Era una fría tarde de invierno, estaban en su banco preferido, nadie les molestaba,a ella le resbaló de su bonita nariz una lágrima, ¿que te pasa? le preguntó el, ella apenas podia articular palabra, demasiadas sensaciones para su joven cabeza. Sabes que siempre voy a estar contigo, eres mi princesa, mi sirena, la que un día llenó mi corazón de sus canticos, recuerda que soy ese que saltó a la marea sin saber nadar, el que daría por ti su vida ,si ello salvara tan solo una de tus sonrisas; Al oir esas palabras, ella estalló en mil lagrimas, abrazandolo con fuerza, hasta marcar con sus fragiles manos su fuerte cuello.
¿Como es posible, pequeña? El tiempo que paso contigo, es tan intenso como un beso tuyo, y una eternidad cada minuto sin verte; ¿que me has hecho? ¿que clase de magia ha hecho que pierda, cada uno de mis sentidos por estar contigo?

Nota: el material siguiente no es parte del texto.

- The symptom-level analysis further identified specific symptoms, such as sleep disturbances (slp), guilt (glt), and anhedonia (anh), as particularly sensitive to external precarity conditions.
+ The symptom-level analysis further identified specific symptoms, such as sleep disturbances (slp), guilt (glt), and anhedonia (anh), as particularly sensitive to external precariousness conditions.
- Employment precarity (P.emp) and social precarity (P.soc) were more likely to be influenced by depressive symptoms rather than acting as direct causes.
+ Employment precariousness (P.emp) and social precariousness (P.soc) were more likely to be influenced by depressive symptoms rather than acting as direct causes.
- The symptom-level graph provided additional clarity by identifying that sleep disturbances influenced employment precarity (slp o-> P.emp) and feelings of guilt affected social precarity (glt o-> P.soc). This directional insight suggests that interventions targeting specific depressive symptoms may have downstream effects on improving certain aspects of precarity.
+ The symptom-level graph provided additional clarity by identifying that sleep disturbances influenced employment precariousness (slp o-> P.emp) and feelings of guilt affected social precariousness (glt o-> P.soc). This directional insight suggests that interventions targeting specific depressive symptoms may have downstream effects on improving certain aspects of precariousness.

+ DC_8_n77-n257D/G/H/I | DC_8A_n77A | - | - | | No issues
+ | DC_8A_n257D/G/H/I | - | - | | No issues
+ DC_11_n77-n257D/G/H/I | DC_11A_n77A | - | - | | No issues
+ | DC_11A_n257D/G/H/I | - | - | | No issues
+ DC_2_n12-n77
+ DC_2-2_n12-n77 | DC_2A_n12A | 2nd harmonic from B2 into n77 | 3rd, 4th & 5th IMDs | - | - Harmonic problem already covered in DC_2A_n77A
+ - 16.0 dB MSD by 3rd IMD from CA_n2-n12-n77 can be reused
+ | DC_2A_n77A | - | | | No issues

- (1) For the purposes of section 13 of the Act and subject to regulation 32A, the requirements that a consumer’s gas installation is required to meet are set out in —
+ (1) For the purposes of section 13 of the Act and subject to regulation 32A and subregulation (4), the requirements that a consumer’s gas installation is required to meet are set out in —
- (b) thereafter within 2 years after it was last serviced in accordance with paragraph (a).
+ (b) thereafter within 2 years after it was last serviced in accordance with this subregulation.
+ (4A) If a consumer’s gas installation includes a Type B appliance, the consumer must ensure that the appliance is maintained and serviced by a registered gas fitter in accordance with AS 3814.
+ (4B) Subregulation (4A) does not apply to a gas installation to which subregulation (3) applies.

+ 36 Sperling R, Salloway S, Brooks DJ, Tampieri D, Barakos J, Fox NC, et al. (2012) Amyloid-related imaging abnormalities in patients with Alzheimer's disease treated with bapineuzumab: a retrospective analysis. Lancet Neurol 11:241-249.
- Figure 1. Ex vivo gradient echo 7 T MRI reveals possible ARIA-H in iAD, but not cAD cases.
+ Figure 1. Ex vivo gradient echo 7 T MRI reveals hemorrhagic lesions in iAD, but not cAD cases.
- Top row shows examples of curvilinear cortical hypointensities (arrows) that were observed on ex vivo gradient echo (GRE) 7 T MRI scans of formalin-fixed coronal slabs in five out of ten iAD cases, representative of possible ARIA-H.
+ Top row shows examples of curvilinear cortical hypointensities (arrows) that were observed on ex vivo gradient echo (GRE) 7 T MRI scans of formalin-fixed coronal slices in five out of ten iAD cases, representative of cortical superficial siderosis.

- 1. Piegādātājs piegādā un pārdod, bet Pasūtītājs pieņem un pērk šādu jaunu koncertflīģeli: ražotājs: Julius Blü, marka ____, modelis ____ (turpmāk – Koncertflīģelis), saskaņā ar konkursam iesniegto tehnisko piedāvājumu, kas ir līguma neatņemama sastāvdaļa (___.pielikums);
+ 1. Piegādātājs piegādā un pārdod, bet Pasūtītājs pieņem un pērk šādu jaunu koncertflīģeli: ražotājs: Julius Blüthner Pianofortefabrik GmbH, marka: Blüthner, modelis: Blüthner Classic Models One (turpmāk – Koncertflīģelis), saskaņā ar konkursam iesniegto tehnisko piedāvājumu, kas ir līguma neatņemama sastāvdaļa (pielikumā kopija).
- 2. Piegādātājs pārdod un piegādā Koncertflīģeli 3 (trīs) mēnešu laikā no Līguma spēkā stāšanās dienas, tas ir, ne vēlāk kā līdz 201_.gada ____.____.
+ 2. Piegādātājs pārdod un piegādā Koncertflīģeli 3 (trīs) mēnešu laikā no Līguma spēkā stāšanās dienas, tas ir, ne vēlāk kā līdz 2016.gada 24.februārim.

La piel de ambos cambiaba de textura, cuando estaban cerca, no hacia falta hablar porque sus miradas lo decian todo, y no hacia falta tocarse para hacer trotar a sus corazones; qué poco les hacia falta para ser felices...
Tan pronto llegó, tan pronto se fué, pero añoranza a su presencia en su alma se quedó.
Presencia que algun día con ilusión, esperó reencontrar, y asi poder recordar a lo que tanto un dia amó.